El Laboratorio sueco Novartis llevó a cabo una ardua lucha por conseguir la patente sobre la molécula Inatinib (Glivec), utilizada para tratar la Leucemia. El 2003, fue rechazada en primera instancia, lo que permitió que laboratorios de genéricos de dicho país fabricaran y comercializaran los productos genéricos de la misma molécula. No obstante, el año 2012, la patente fue concedida a Novartis en segunda instancia, obligando a los laboratorios de los productos genéricos a salir del mercado y a negociar con Novartis una licencia sobre su patente.

Luego de fracasadas las negociaciones, el Ministro de Salud de Colombia, Alejandro Gaviria intervino, proponiendo a Novartis vender su medicamento a un valor no superior a $140 por miligramo, lo que Novartis no aceptó. Ésta decisión, impulsó al Ministro de Salud a declarar, la molécula Inatinib (Glivec) como un asunto de interés público, por lo que por primera vez en Colombia, una Licencia Obligatoria forzaría a Novartis a negociar el precio de los medicamento con otros laboratorios.

El reciente caso de uso de licencia obligatoria en Colombia, nos recuerda que en Chile, también existe la facultad de autorizar por parte de la autoridad administrativa la fabricación y comercialización de un medicamento patentado, por quien no es titular de la patente, en virtud del mecanismo para el otorgamiento de licencias obligatorias adoptado por la Organización Mundial de Comercio (OMC) en el Acuerdo sobre los Aspectos de los Derechos de Propiedad Intelectual relacionados con el Comercio (ADPIC), del cual Chile es Estado Miembro.

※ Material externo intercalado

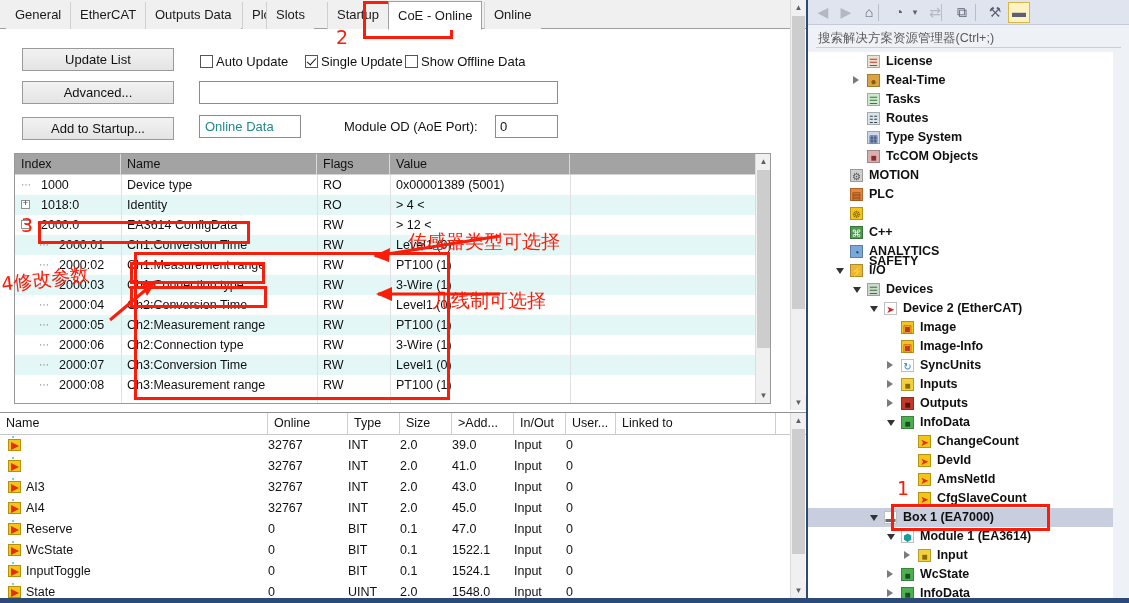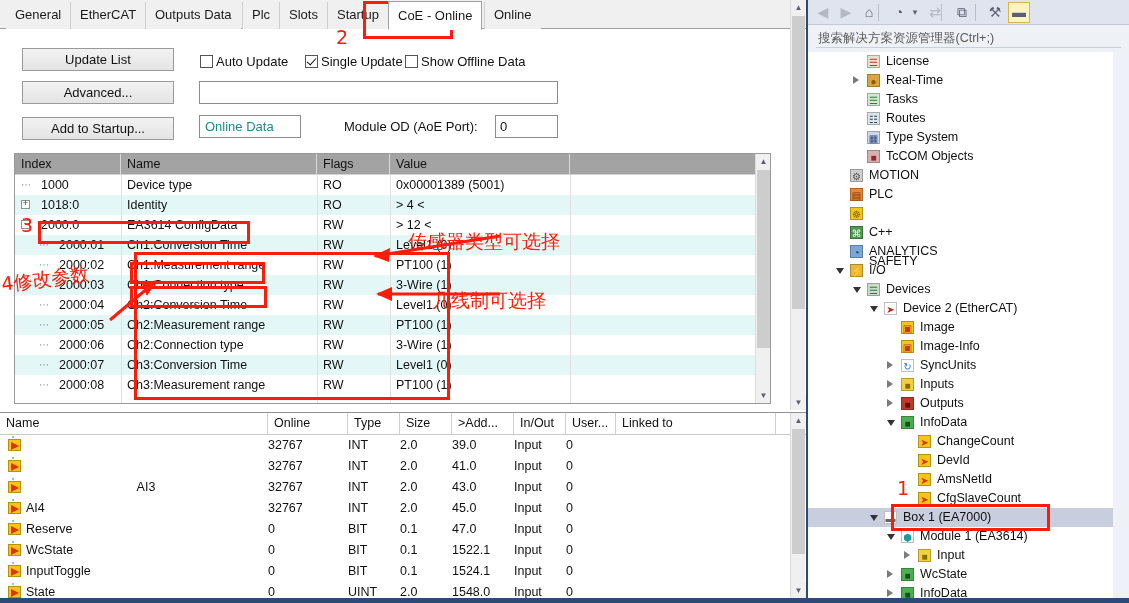--- a/index.html
+++ b/index.html
@@ -274,7 +274,7 @@
         <div class="tab" style="left: 70px;">EtherCAT</div>
         <div class="tab" style="left: 145px;">Outputs Data</div>
         <div class="tab" style="left: 242px;">Plc</div>
-        <div class="tab" style="left: 279px;">Slots</div>
+        <div class="tab" style="left: 266px;">Slots</div>
         <div class="tab" style="left: 327px;">Startup</div>
         <div class="tab active" style="left: 388px;">CoE - Online</div>
         <div class="tab" style="left: 484px;">Online</div>

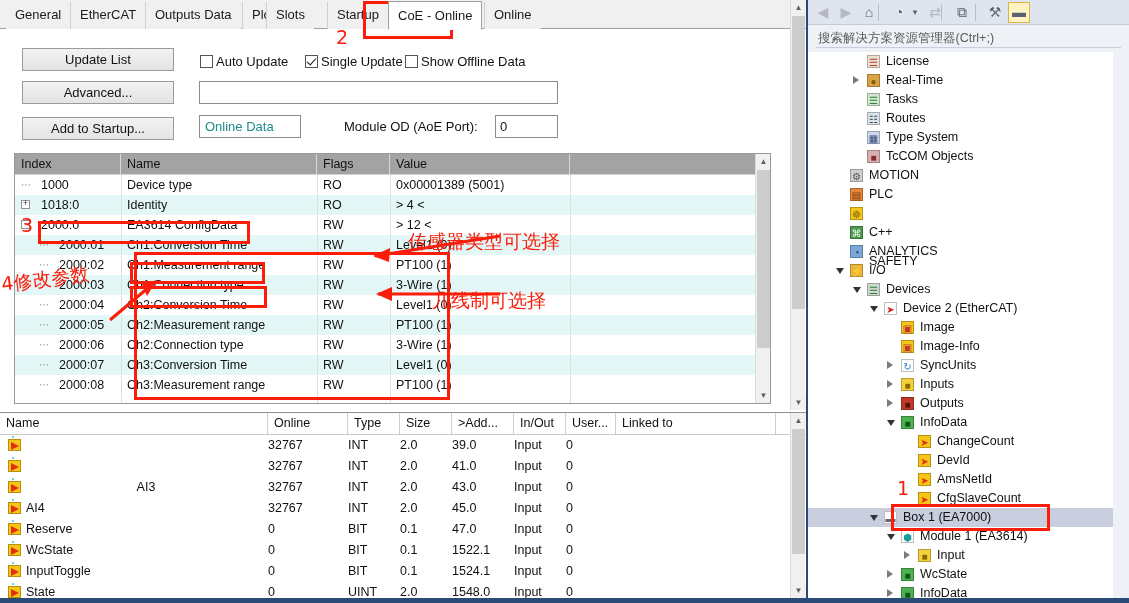--- a/index.html
+++ b/index.html
@@ -212,7 +212,7 @@
   .tnode.sel { background: #c9cede; }
   .tnode .tlabel {
     position: absolute; top: 0; height: 19px; line-height: 19px;
-    font-size: 12.5px; color: #101010;
+    font-size: 12.5px; color: #101010; font-weight: bold;
   }
   .tarrow {
     position: absolute; top: 5px;

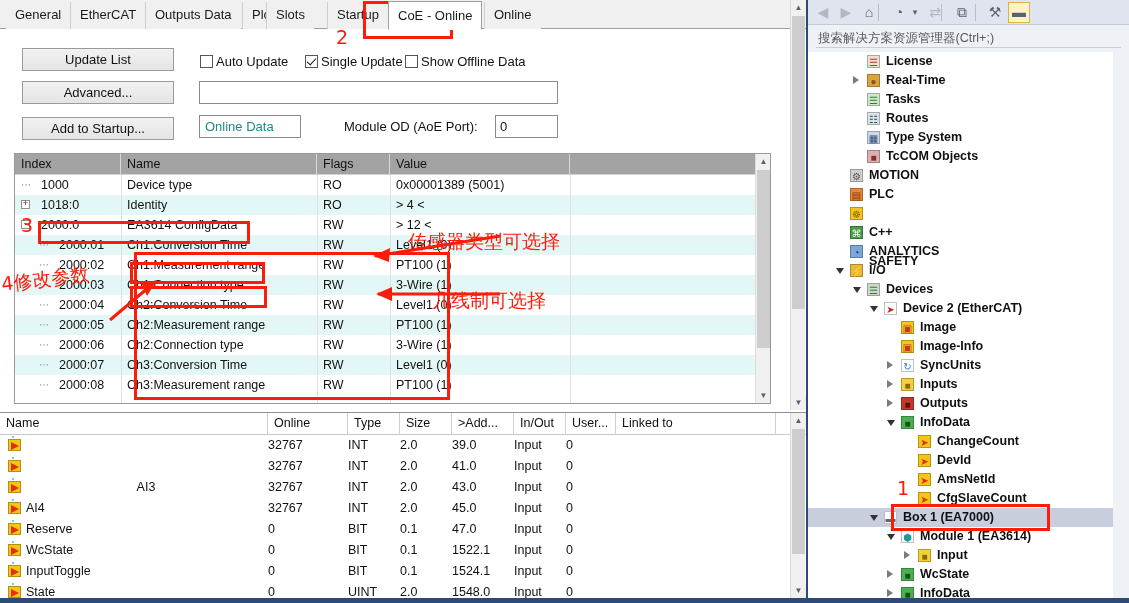--- a/index.html
+++ b/index.html
@@ -445,7 +445,7 @@
           <div class="var-row">
             <div class="varicon"></div>
             <div class="dotmark" style="left: 12px; top: 1px;"></div>
-            <div class="cell" style="left: 26px; width: 240px; text-align: center;">AI3</div>
+            <div class="cell" style="left: 26px; width: 240px;">AI3</div>
             <div class="cell" style="left: 268px; width: 78px;">32767</div>
             <div class="cell" style="left: 348px; width: 52px;">INT</div>
             <div class="cell" style="left: 400px; width: 52px;">2.0</div>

Al igual que en Colombia, nuestra legislación contempla la concesión de una Licencia obligatoria (o no voluntaria) por razones de salud pública, seguridad nacional, uso público no comercial, o de emergencia nacional u otras de extrema urgencia. Uno de los requisitos para que sea concedida la Licencia no voluntaria, es que la persona que solicite una licencia no voluntaria, deberá acreditar que pidió previamente al titular de la patente una licencia contractual, y que no pudo obtenerla en condiciones y plazo razonables.

Si bien hasta ahora no existen casos en Chile del uso de ésta facultad, el reciente caso de Colombia da cuenta como una negociación frustrada entre el titular de la patente y una o varias partes, puede acarrear la intervención de una autoridad para efectos de beneficiar el interés público.

Sin embargo, esta intervención de la autoridad competente, que en el caso de Chile correspondería al Director del Instituto Nacional de Propiedad Industrial, no sólo implica obligar al titular de una patente otorgar permiso a aquellos interesados en fabricar y comercializar el producto patentado, sino que además su intervención debe regular todas las condiciones de la licencia, tales como su duración, alcance y remuneración “adecuada” que deberián pagar los licenciatarios al titular de la patente. Por ende, la solicitud de una Licencia no voluntaria no sólo requiere que se den los presupuestos establecidos en la Ley, sino que además acarrearía para el Instituto Nacional de Propiedad Industrial una carga administrativa no menor que involucra efectuar todo un estudio de mercado para determinar los criterios de cálculo para llegar a una “remuneración adecuada”.

Lo anterior demuestra la importancia de comprender los alcances de una negociación de un Contrato de Licencia, que permitirían vislumbrar el riesgo que puede significar para el titular de una Patente no estar dispuesto a flexibilizar posiciones, sobre todo cuando está o puede estar comprometido el interés público detrás.